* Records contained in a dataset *
=======
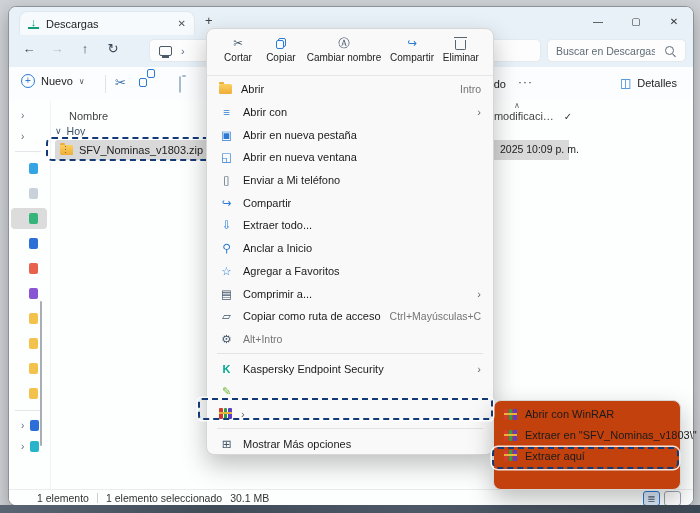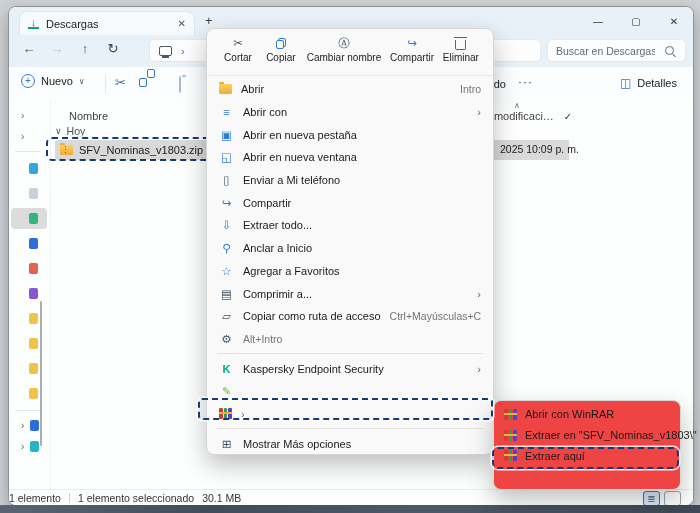--- a/index.html
+++ b/index.html
@@ -113,7 +113,7 @@
   .winrar-ic i:nth-child(1){background:#d43a2e}.winrar-ic i:nth-child(2){background:#2f9e44}.winrar-ic i:nth-child(3){background:#5f3dc4}
   .winrar-ic::after{content:"";position:absolute;left:0;right:0;top:4px;height:2px;background:#e8b33c}
   
-  .submenu{position:absolute;left:493px;top:400px;width:188px;height:90px;background:#ef4444;
+  .submenu{position:absolute;left:493px;top:400px;width:188px;height:90px;background:#c2410c;
        border:1px solid #d6d6d6;border-radius:8px;box-shadow:0 10px 24px rgba(0,0,0,.25);
        z-index:11;box-sizing:border-box;padding:3px 0}
   .smi{height:20.7px;display:flex;align-items:center;padding:0 10px;gap:8px;box-sizing:border-box}

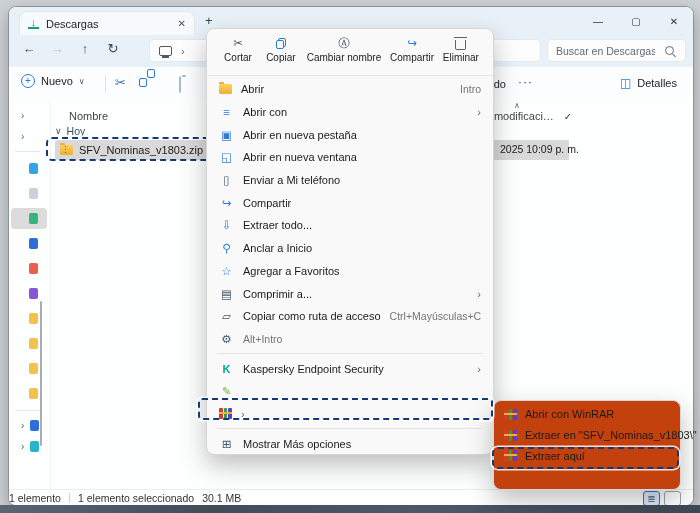--- a/index.html
+++ b/index.html
@@ -82,7 +82,7 @@
   
   .statusbar{position:absolute;left:0;top:482px;width:684px;height:16px;background:#fdfefe;border-top:1px solid #ececec;
        display:flex;align-items:center;font-size:10.5px;color:#333}
-  .sb-count{margin-left:0}.sb-div{width:1px;height:10px;background:#cfcfcf;margin:0 8px}
+  .sb-count{margin-left:28px}.sb-div{width:1px;height:10px;background:#cfcfcf;margin:0 8px}
   .sb-sel{white-space:nowrap}.sb-size{margin-left:8px}
   .view-toggles{position:absolute;right:12px;top:1px;display:flex;gap:4px;align-items:center}
   .vt{width:15px;height:13px;display:flex;align-items:center;justify-content:center;font-size:10px;color:#44576b;border-radius:3px}

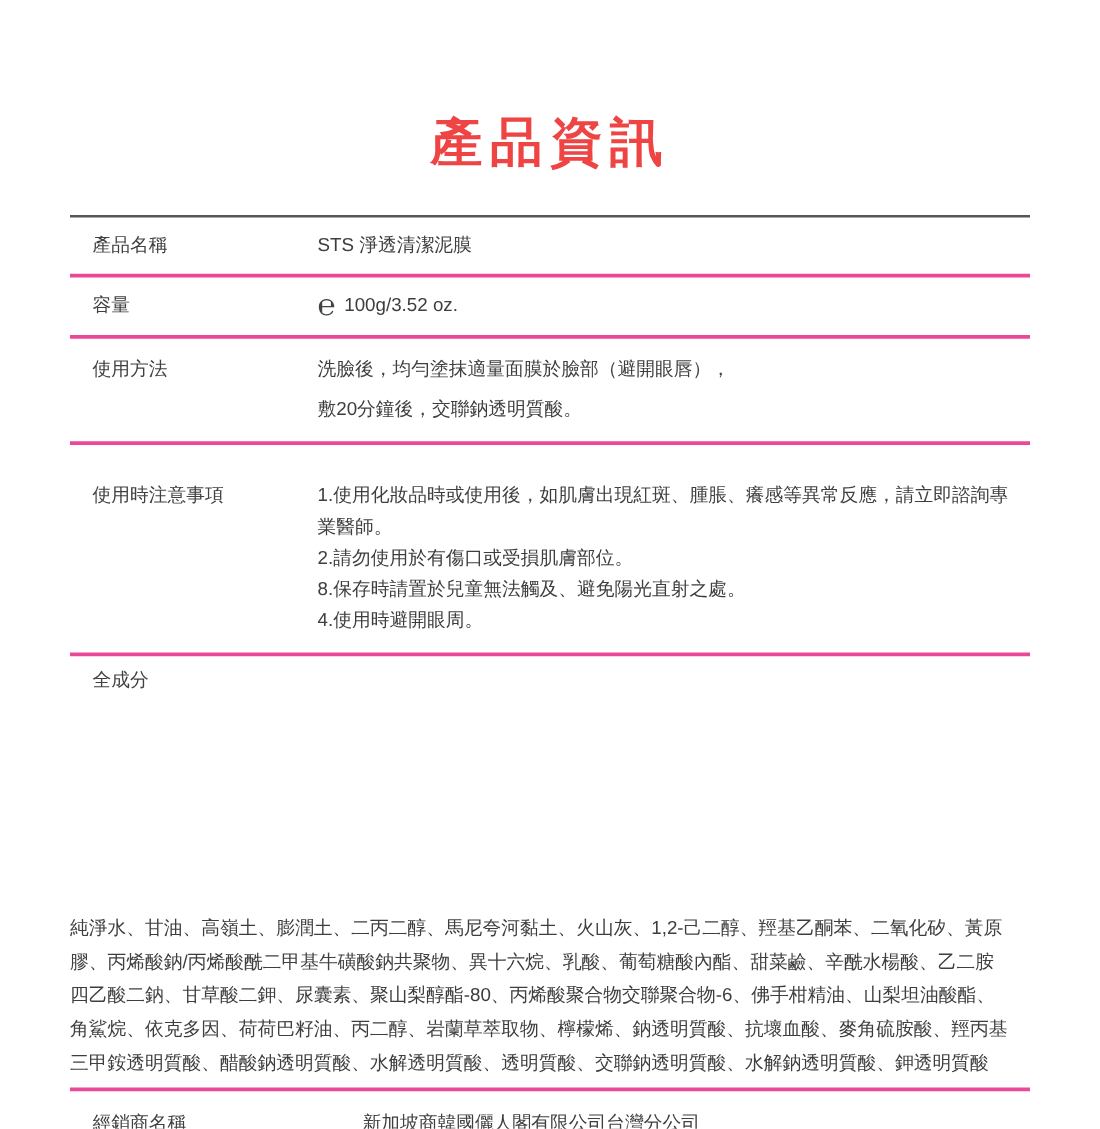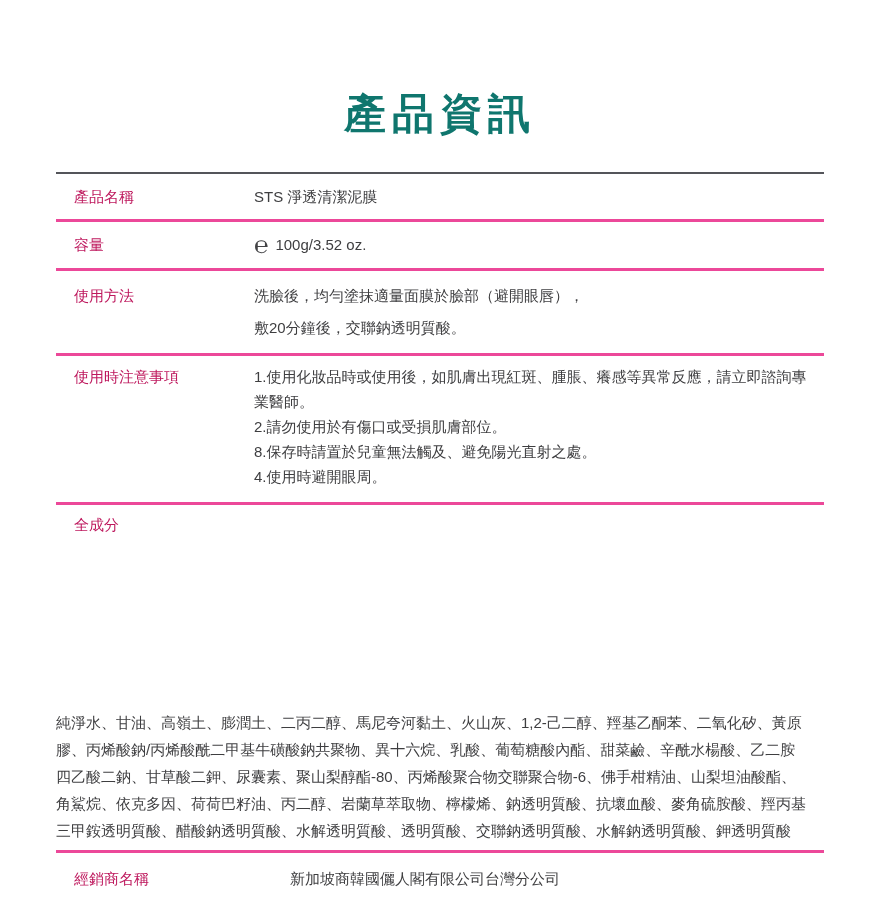--- a/index.html
+++ b/index.html
@@ -22,7 +22,7 @@
     line-height: 44px;
     font-weight: 600;
     letter-spacing: 6px;
-    color: #0f766e;
+    color: #ef4444;
     margin-bottom: 36px;
   }
   .info-table {

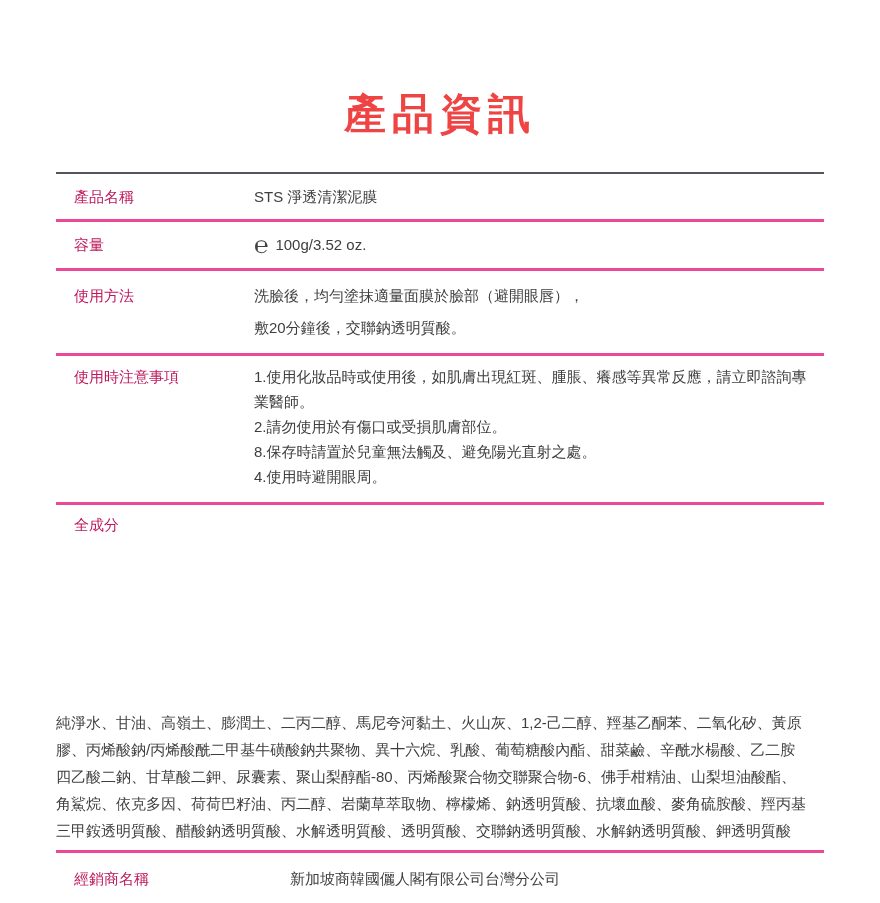--- a/index.html
+++ b/index.html
@@ -43,7 +43,7 @@
   .cell-label {
     flex: 0 0 198px;
     padding-left: 18px;
-    color: #be185d;
+    color: #404040;
   }
   .cell-value {
     flex: 1 1 auto;

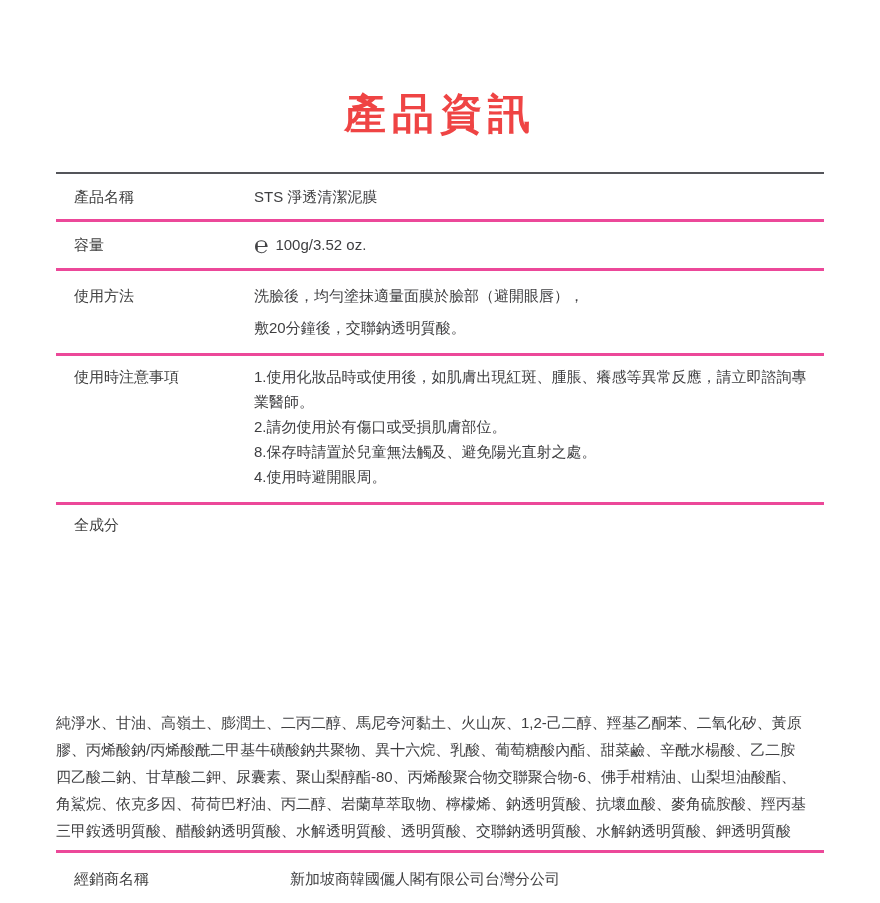--- a/index.html
+++ b/index.html
@@ -53,7 +53,7 @@
   .r-name    { padding: 13px 0; line-height: 19px; }
   .r-volume  { padding: 9px 0;  line-height: 28px; }
   .r-usage   { padding: 9px 0;  line-height: 32px; }
-  .r-caution { padding: 8px 0 13px; line-height: 25px; }
+  .r-caution { padding: 28px 0 13px; line-height: 25px; }
   .r-ingredients { padding: 6px 0;  line-height: 27px; flex-direction: column; }
   .r-distributor { padding: 16px 0 17px; line-height: 19px; gap: 36px; }
   .r-batch   { padding: 12px 0; line-height: 19px; }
=======
The reply should hold exactly the lines above, starting at the line with "margin-bottom: 36px;" and ending at the line with "padding: 13px 0;", and no pictures.

* RESULT FOR THIS EXERCISE *
     margin-bottom: 36px;
   }
   .info-table {

--- a/index.html
+++ b/index.html
@@ -43,7 +43,7 @@
   .cell-label {
     flex: 0 0 198px;
     padding-left: 18px;
-    color: #be185d;
+    color: #404040;
   }
   .cell-value {
     flex: 1 1 auto;

--- a/index.html
+++ b/index.html
@@ -53,7 +53,7 @@
   .r-name    { padding: 13px 0; line-height: 19px; }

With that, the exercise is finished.